Tom Selleck wspomina, jak Matthew Perry pomagał mu na planie “Przyjaciół”. “Miał największy talent”
Tom Selleck był jednym z aktorów, którzy gościnnie pojawiali się w serialu Przyjaciele. Wcielał się tam w Richarda Burke’a, okulistę, który przez jakiś czas związany był z Moniką Geller (Courteney Cox).

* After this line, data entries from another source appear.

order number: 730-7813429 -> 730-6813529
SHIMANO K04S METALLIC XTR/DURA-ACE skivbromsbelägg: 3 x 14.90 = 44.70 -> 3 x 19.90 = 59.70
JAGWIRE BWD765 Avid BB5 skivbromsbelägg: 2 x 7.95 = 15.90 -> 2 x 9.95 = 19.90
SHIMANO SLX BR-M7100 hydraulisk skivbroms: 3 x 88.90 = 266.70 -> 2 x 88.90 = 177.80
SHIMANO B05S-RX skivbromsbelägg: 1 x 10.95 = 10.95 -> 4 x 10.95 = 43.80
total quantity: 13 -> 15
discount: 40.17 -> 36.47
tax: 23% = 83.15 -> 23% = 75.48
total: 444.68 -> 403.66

Aktor w rozmowie z USA Today opowiedział ostatnio, jak wspomina zmarłego w zeszłego roku Matthew Perry’ego.
Selleck opowiedział o odcinku, w którym Richard starał się zachowywać tak, jakby był młodszy i brał za przykład Chandlera i Joeya.

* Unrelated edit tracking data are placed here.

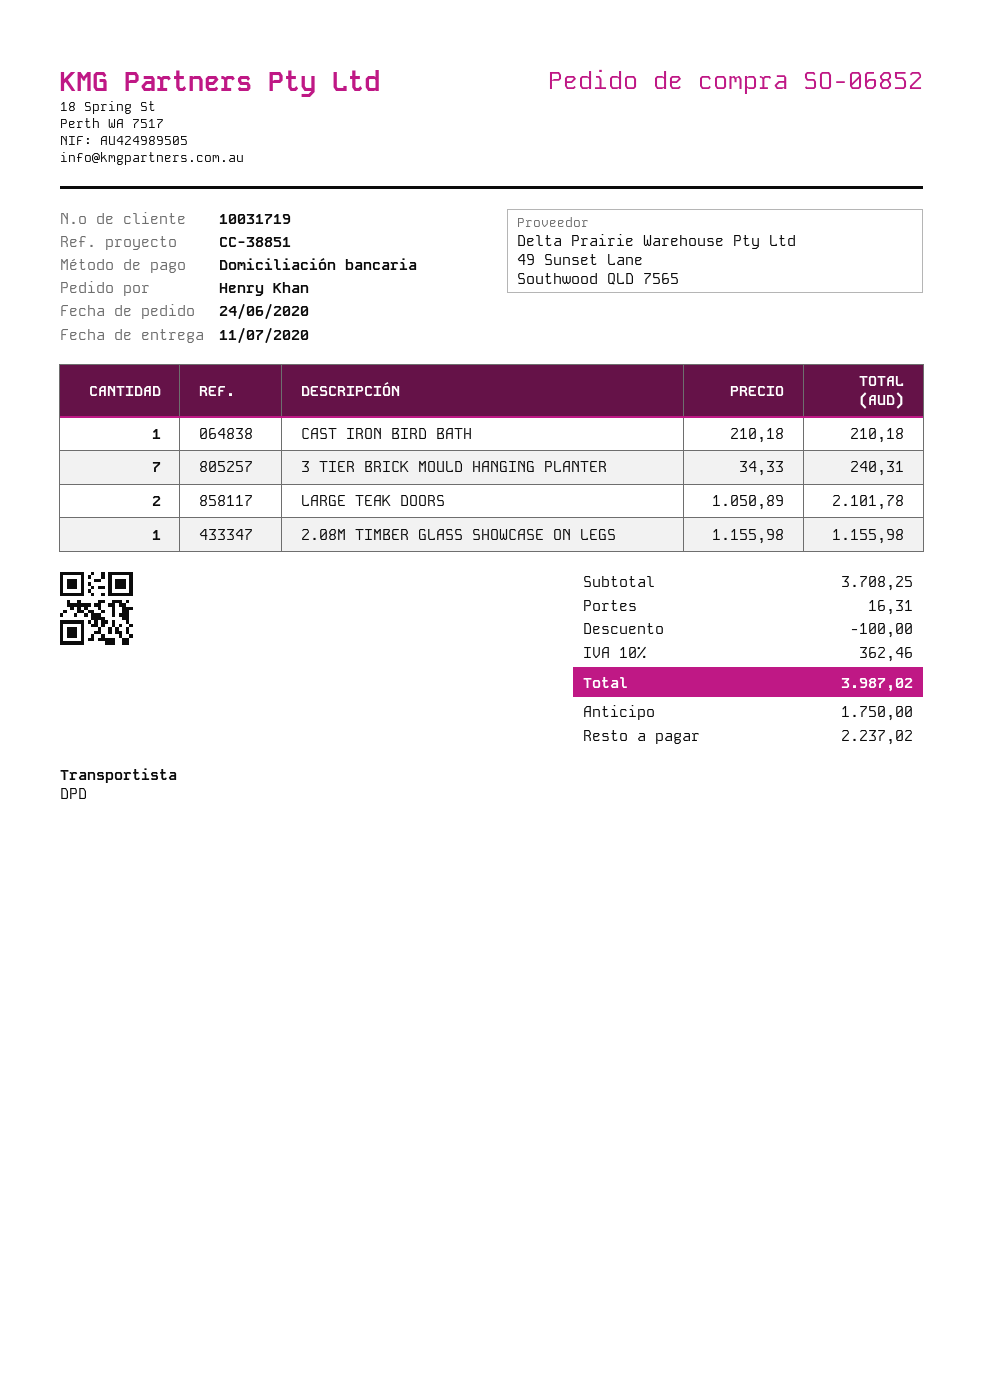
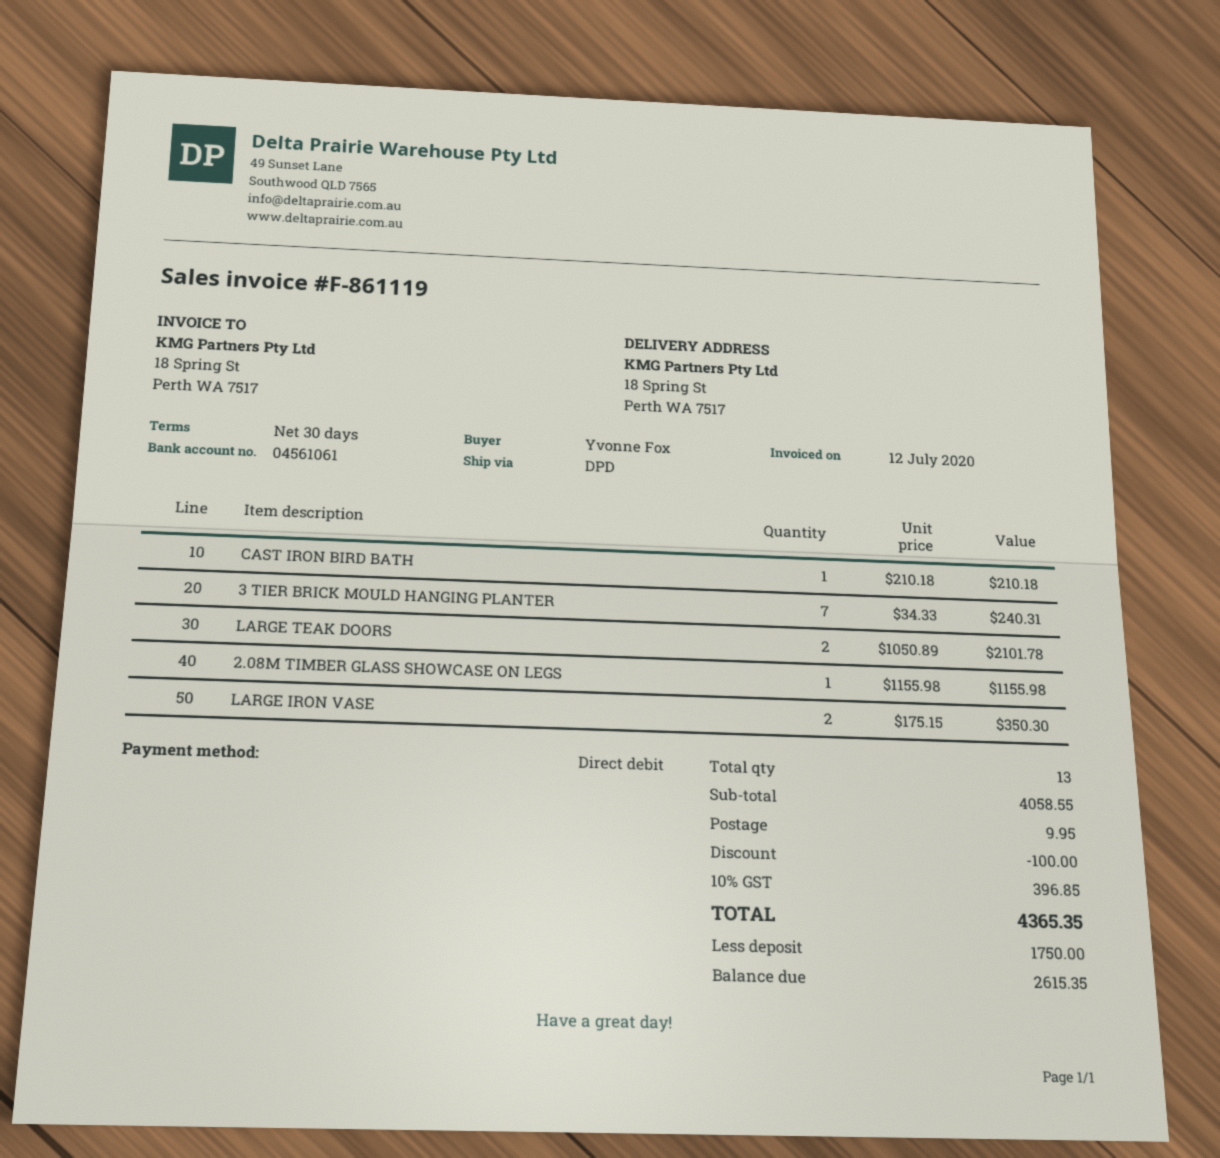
ordered by: Henry Khan -> Yvonne Fox
LARGE IRON VASE: none -> 2 x 175.15 = 350.30
subtotal: 3708.25 -> 4058.55
shipping: 16.31 -> 9.95
tax: 10% = 362.46 -> 10% = 396.85
total: 3987.02 -> 4365.35
balance: 2237.02 -> 2615.35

Miało być na odwrót – Richard chciał zachowywać się jak oni, a oni jak Richard.
Selleck wspomina, że miał problem, aby wypowiadać swoje kwestie tak jak Chandler, w charakterystyczny sposób opanowany do perfekcji przez Perry’ego – konkretnie chodziło o zdanie Could that shot be any prettier?.
Matthew mówił w sposób, który do mnie nie docierał. Szukałem u niego pomocy. Powiedział mi, że w żarcie chodzi o sposób, w jaki ta kwestia ma być wypowiedziana. Stale pytałem go, czy może powtórzyć, a on za każdym razem mówił tę kwestię. To był jego znak charakterystyczny.
Aktor wspomina też, że znał ojca Perry’ego i to pozwoliło na przełamanie lodów na planie.
Każdego dnia, gdy go widziałem, pytałem o jego ojca, a on uśmiechał się i opowiadał. Poznałem jego ojca, gdy byłem młodym, początkującym aktorem. Dobrze się zaprzyjaźniliśmy.
Selleck podsumowuje:
Matthew wchodził na plan i to był koniec. Miał naturalny talent. Łatwo to mówić, ale to prawda. Dysponował największym talentem w tej i tak utalentowanej grupie ludzi.
Perry zmarł 28 października 2023 roku w wieku 54 lat.